Voronoi Diagram-Based Sampling Methods Improve Prediction Accuracy in Physics-Informed Neural Networks
Researchers have developed novel sampling methods based on Voronoi diagrams to improve the performance of Physics-Informed Neural Networks (PINNs) for solving partial differential equations (PDEs). These methods, which consider the locations of generated points and the domain each point covers, have been tested in six different PDE simulation experiments and have shown significant improvements in prediction accuracy while maintaining computational efficiency.
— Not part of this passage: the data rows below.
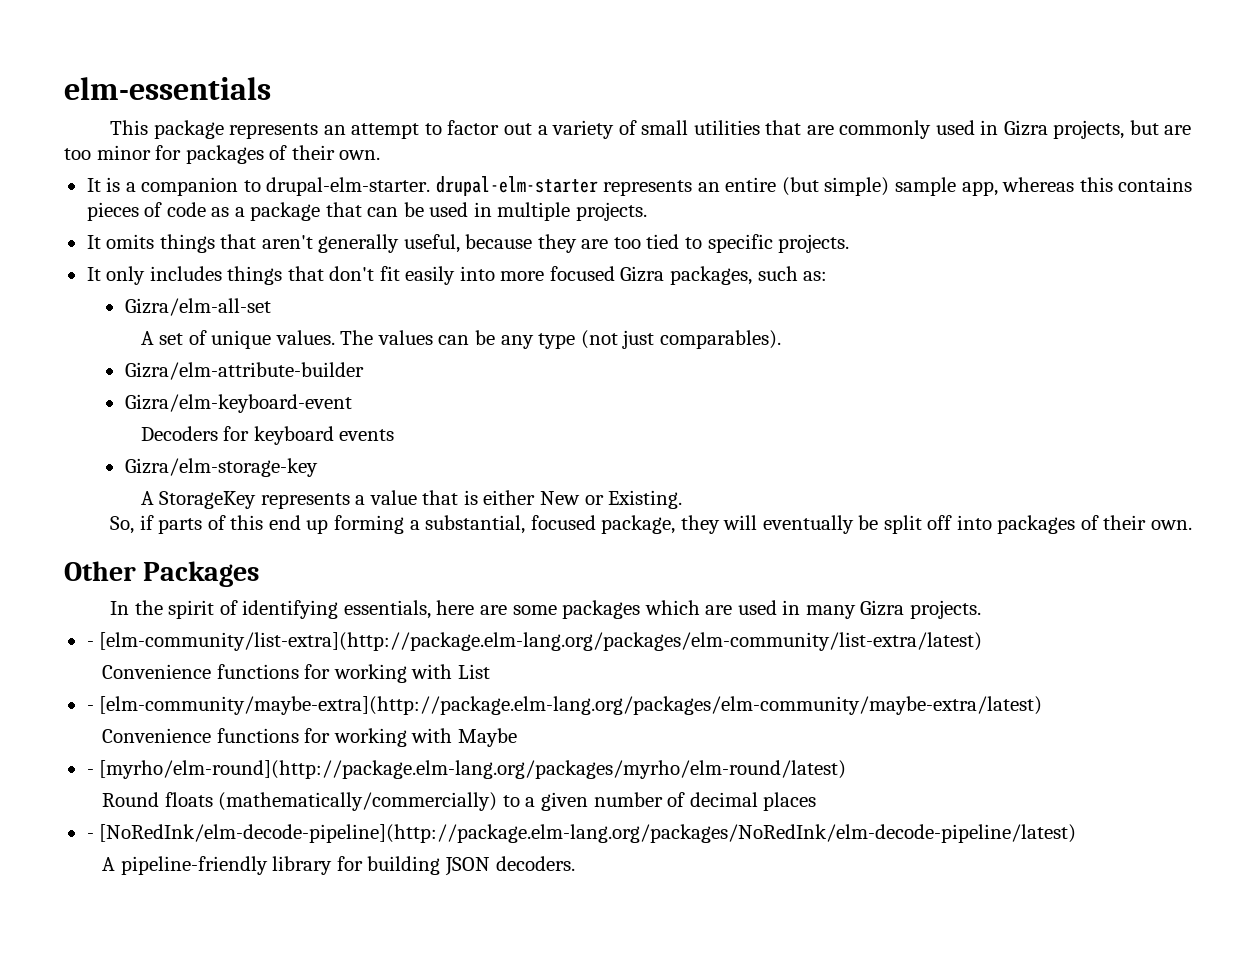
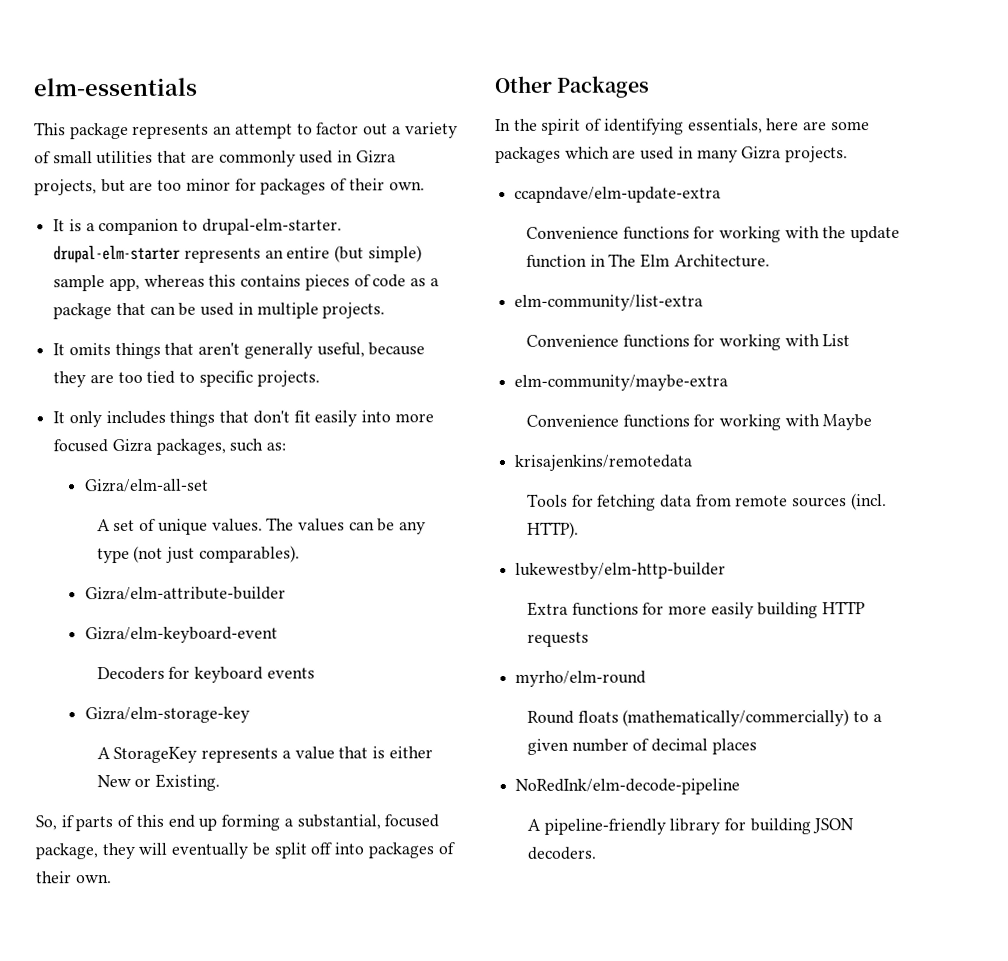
- - [elm-community/list-extra](http://package.elm-lang.org/packages/elm-community/list-extra/latest)
+ ccapndave/elm-update-extra
+ Convenience functions for working with the update function in The Elm Architecture.
+ elm-community/list-extra
- - [elm-community/maybe-extra](http://package.elm-lang.org/packages/elm-community/maybe-extra/latest)
+ elm-community/maybe-extra
- - [myrho/elm-round](http://package.elm-lang.org/packages/myrho/elm-round/latest)
+ krisajenkins/remotedata
+ Tools for fetching data from remote sources (incl. HTTP).
+ lukewestby/elm-http-builder
+ Extra functions for more easily building HTTP requests
+ myrho/elm-round
- - [NoRedInk/elm-decode-pipeline](http://package.elm-lang.org/packages/NoRedInk/elm-decode-pipeline/latest)
+ NoRedInk/elm-decode-pipeline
The newly introduced sampling methods, including two uniform sampling methods and two adaptive residual-based nonuniform sampling methods, have demonstrated superior stability across various PDE problems and initialization conditions.
Key Takeaways:
- The research introduces six new sampling methods based on Voronoi diagrams, including two uniform sampling methods (CVT and AVT) and two adaptive residual-based nonuniform sampling methods (RCVT and RVT).
- These methods consider the locations of generated points and the domain each point covers, improving the balance of high and low residual areas.
- The new sampling methods have been tested in six different PDE simulation experiments and have shown significant improvements in prediction accuracy.
- The results demonstrate that the new methods maintain computational efficiency on par with other sampling methods, while RCVT and RVT show superior stability across various PDE problems.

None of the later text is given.